### WHAT THE TASK ASKS
The answer must be every line below that contains the string "Enkeldörr".

### INFORMATION SUPPLIED
══════════

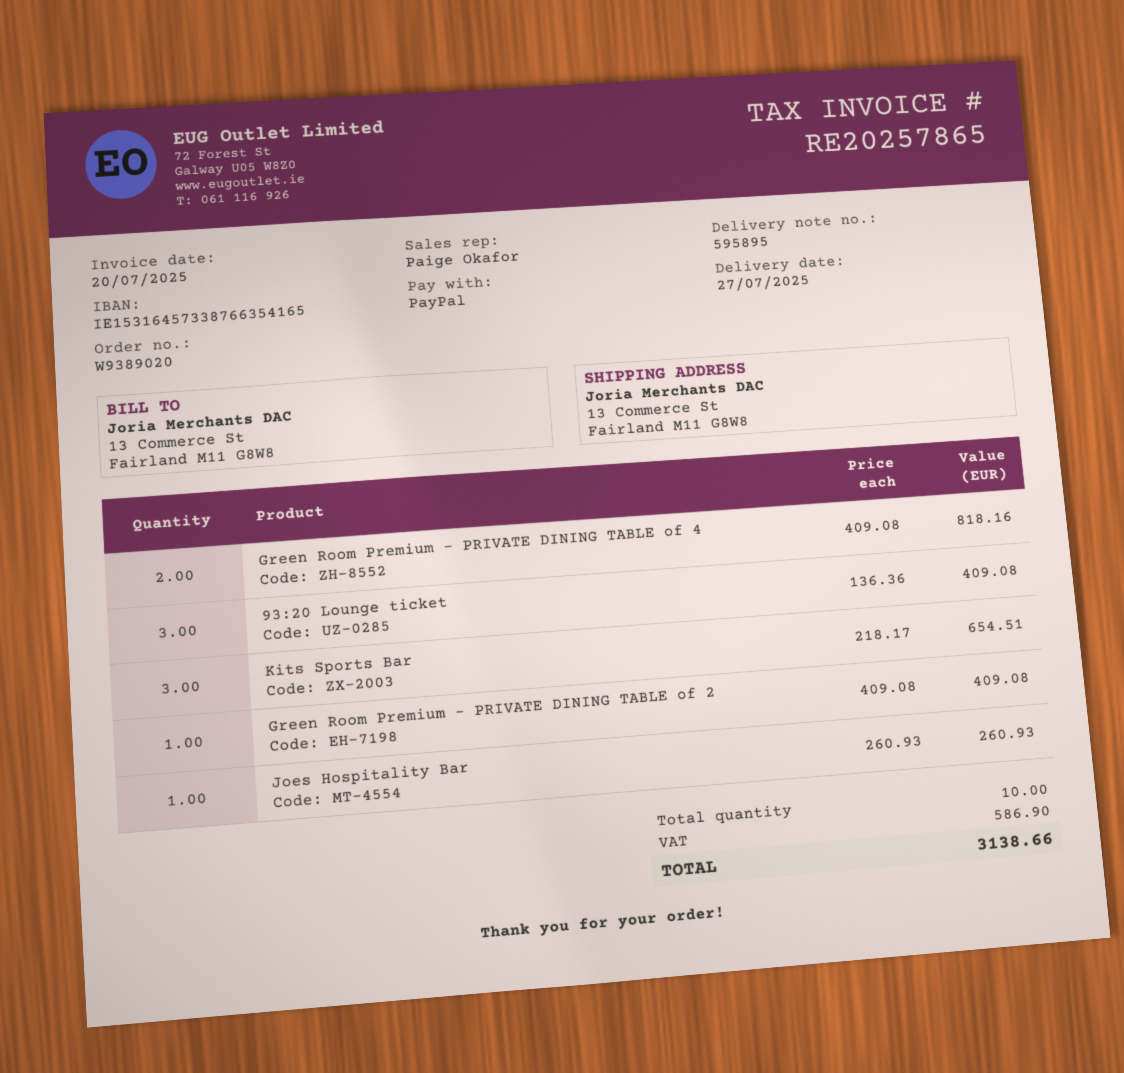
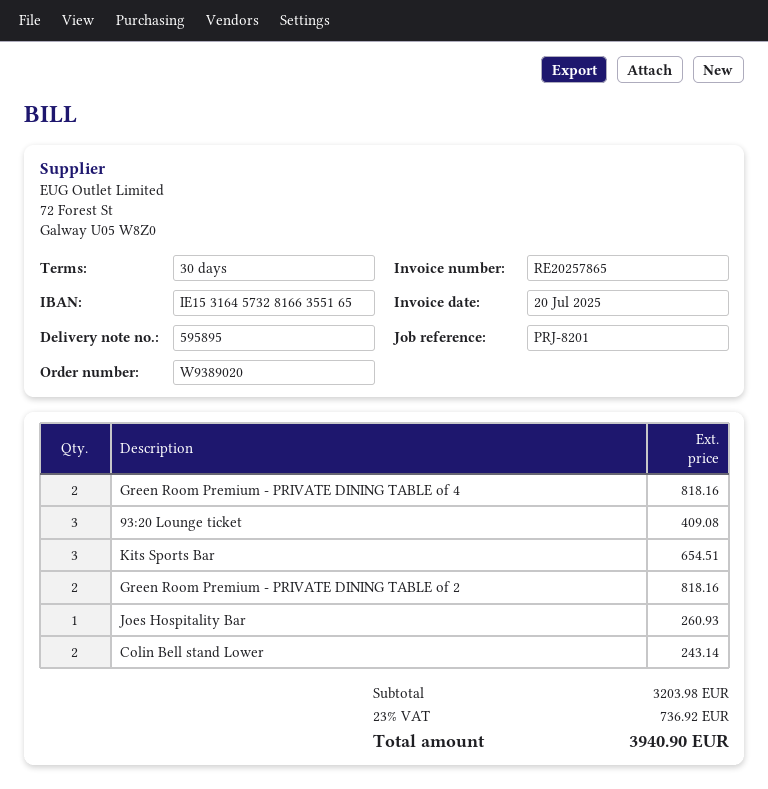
bank account: IE15316457338766354165 -> IE15316457328166355165
Green Room Premium - PRIVATE DINING TABLE of 2: 1 for 409.08 -> 2 for 818.16
Colin Bell stand Lower: none -> 2 for 243.14
tax: 586.90 -> 736.92
total: 3138.66 -> 3940.90

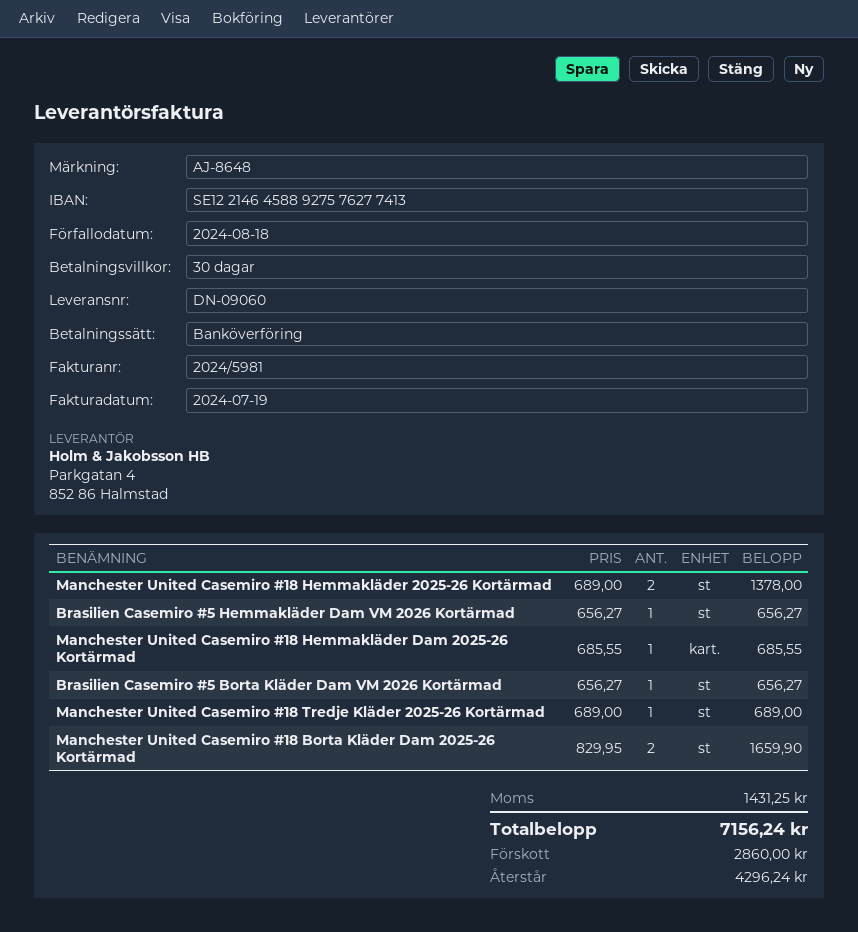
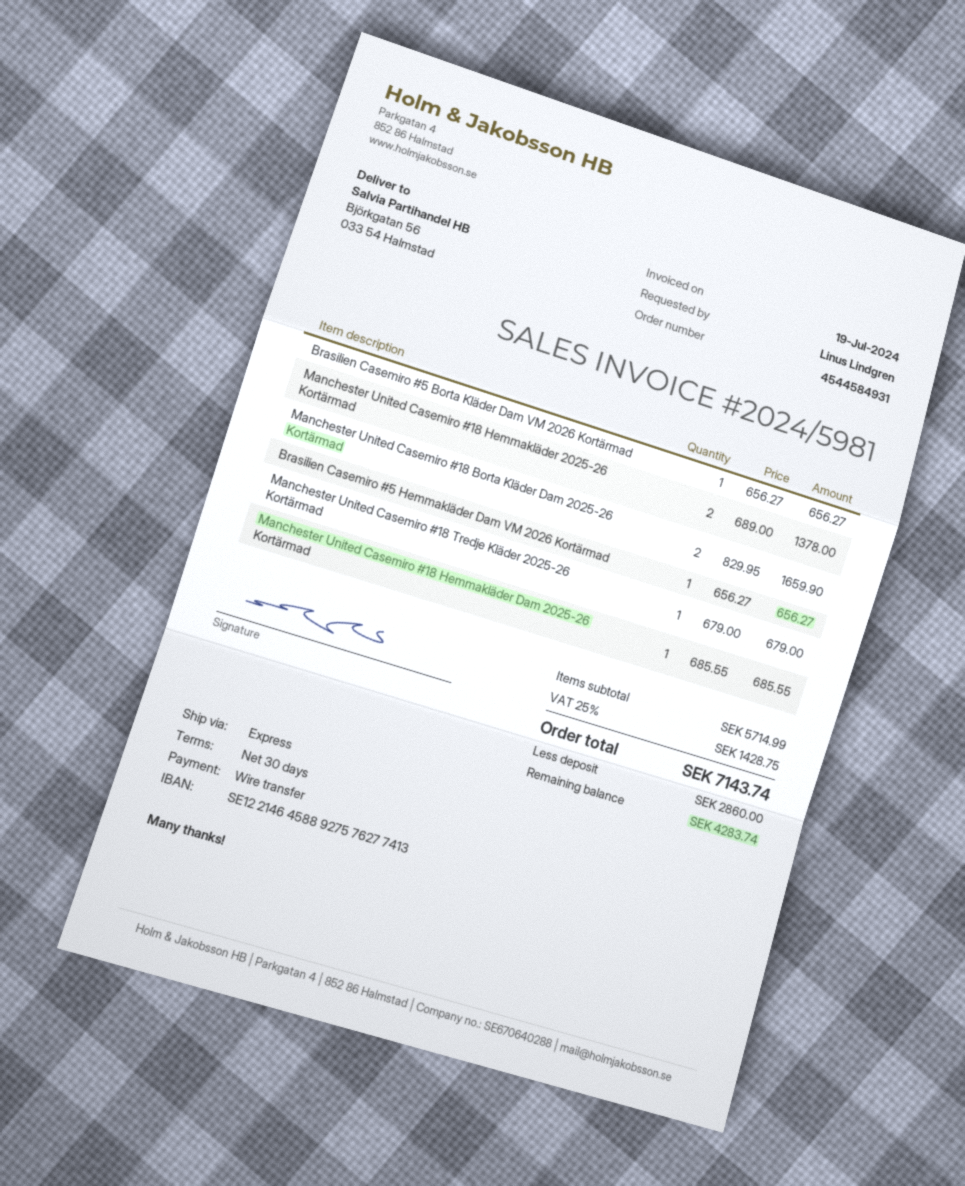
Manchester United Casemiro #18 Tredje Kläder 2025-26 Kortärmad: 1 x 689.00 = 689.00 -> 1 x 679.00 = 679.00
tax: 1431.25 -> 1428.75
total: 7156.24 -> 7143.74
balance: 4296.24 -> 4283.74

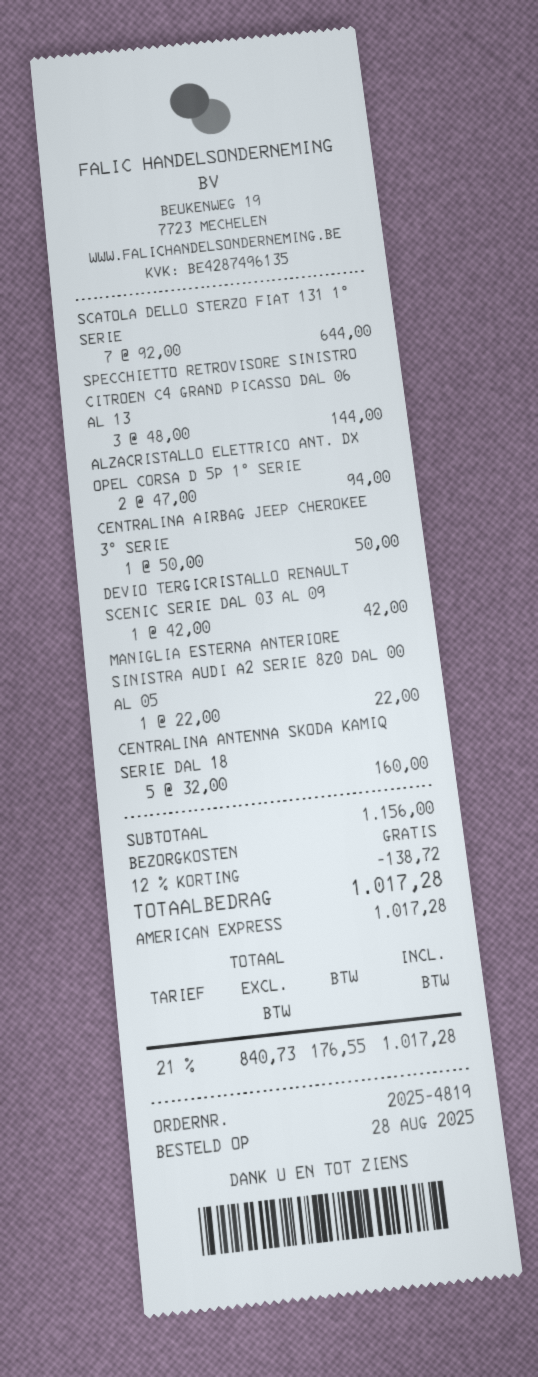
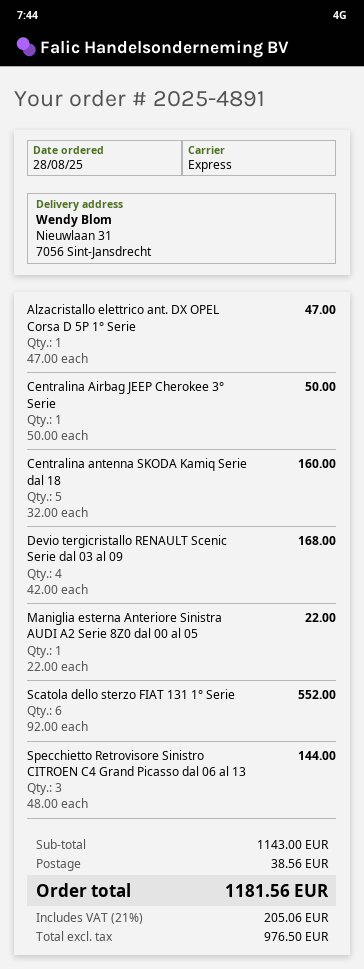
order number: 2025-4819 -> 2025-4891
SCATOLA DELLO STERZO FIAT 131 1° SERIE: 7 x 92.00 = 644.00 -> 6 x 92.00 = 552.00
ALZACRISTALLO ELETTRICO ANT. DX OPEL CORSA D 5P 1° SERIE: 2 x 47.00 = 94.00 -> 1 x 47.00 = 47.00
DEVIO TERGICRISTALLO RENAULT SCENIC SERIE DAL 03 AL 09: 1 x 42.00 = 42.00 -> 4 x 42.00 = 168.00
subtotal: 1156.00 -> 1143.00
discount: 12% = 138.72 -> none
shipping: 0.00 -> 38.56
net: 840.73 -> 976.50
tax: 21% = 176.55 -> 21% = 205.06
total: 1017.28 -> 1181.56

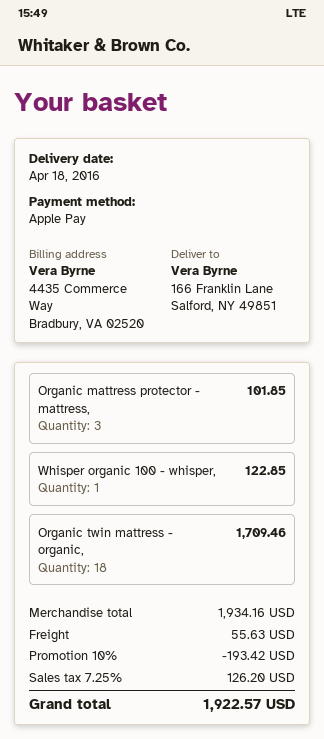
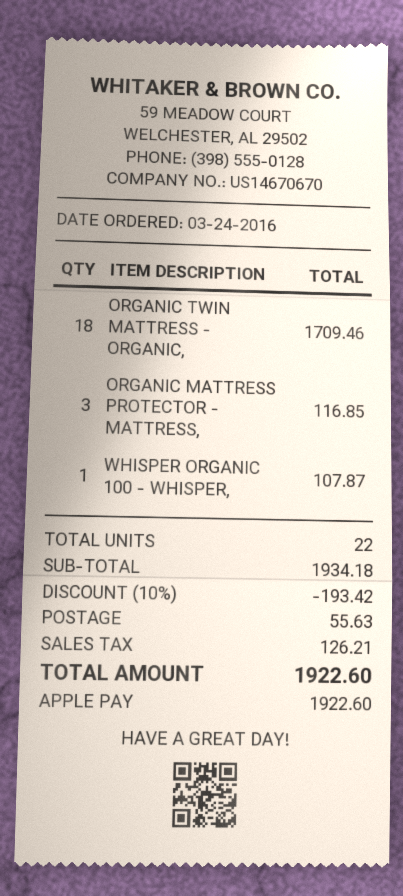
Organic mattress protector - mattress,: 3 for 101.85 -> 3 for 116.85
Whisper organic 100 - whisper,: 1 for 122.85 -> 1 for 107.87
subtotal: 1934.16 -> 1934.18
tax: 126.20 -> 126.21
total: 1922.57 -> 1922.60

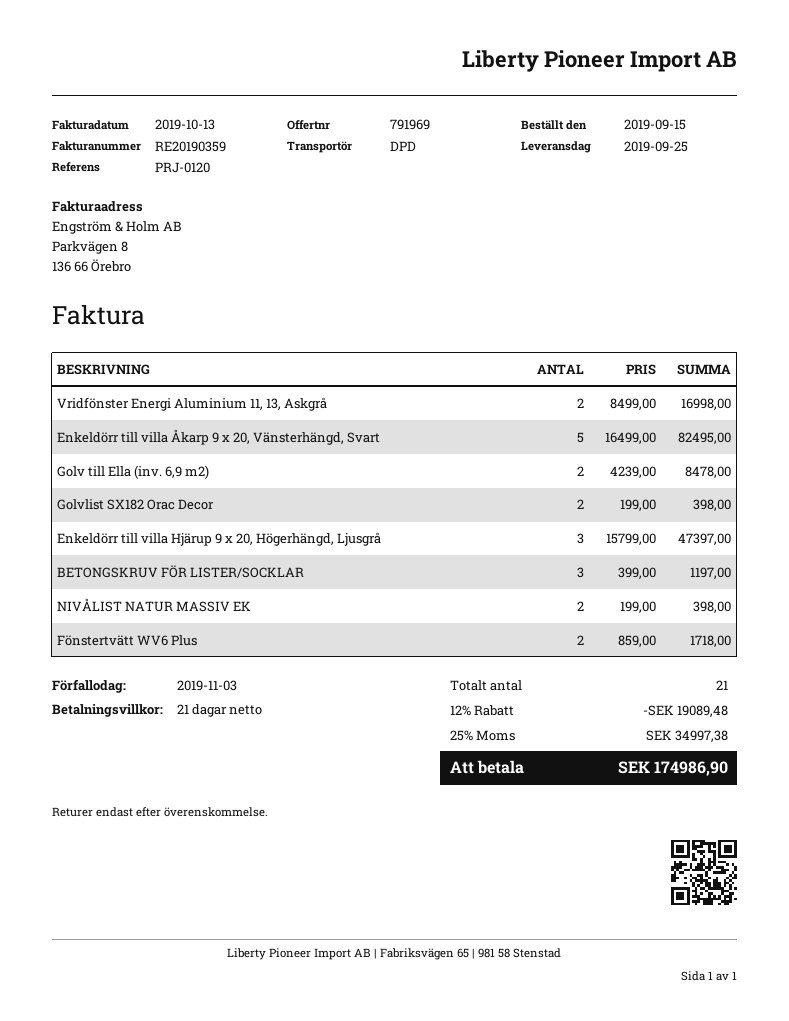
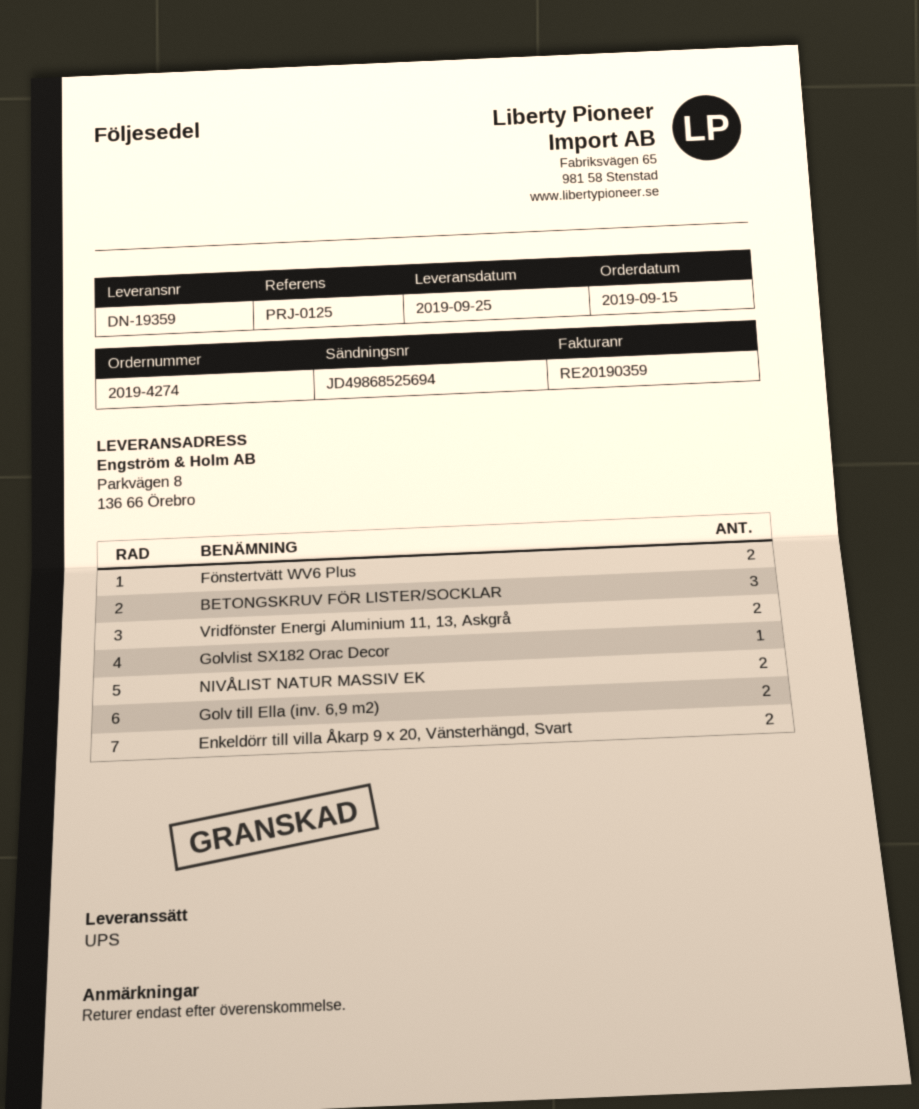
reference: PRJ-0120 -> PRJ-0125
shipping method: DPD -> UPS
Enkeldörr till villa Åkarp 9 x 20, Vänsterhängd, Svart: 5 -> 2
Golvlist SX182 Orac Decor: 2 -> 1
Enkeldörr till villa Hjärup 9 x 20, Högerhängd, Ljusgrå: 3 -> none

══════════

### SOLUTION TO THIS EXERCISE
Enkeldörr till villa Åkarp 9 x 20, Vänsterhängd, Svart: 5 -> 2
Enkeldörr till villa Hjärup 9 x 20, Högerhängd, Ljusgrå: 3 -> none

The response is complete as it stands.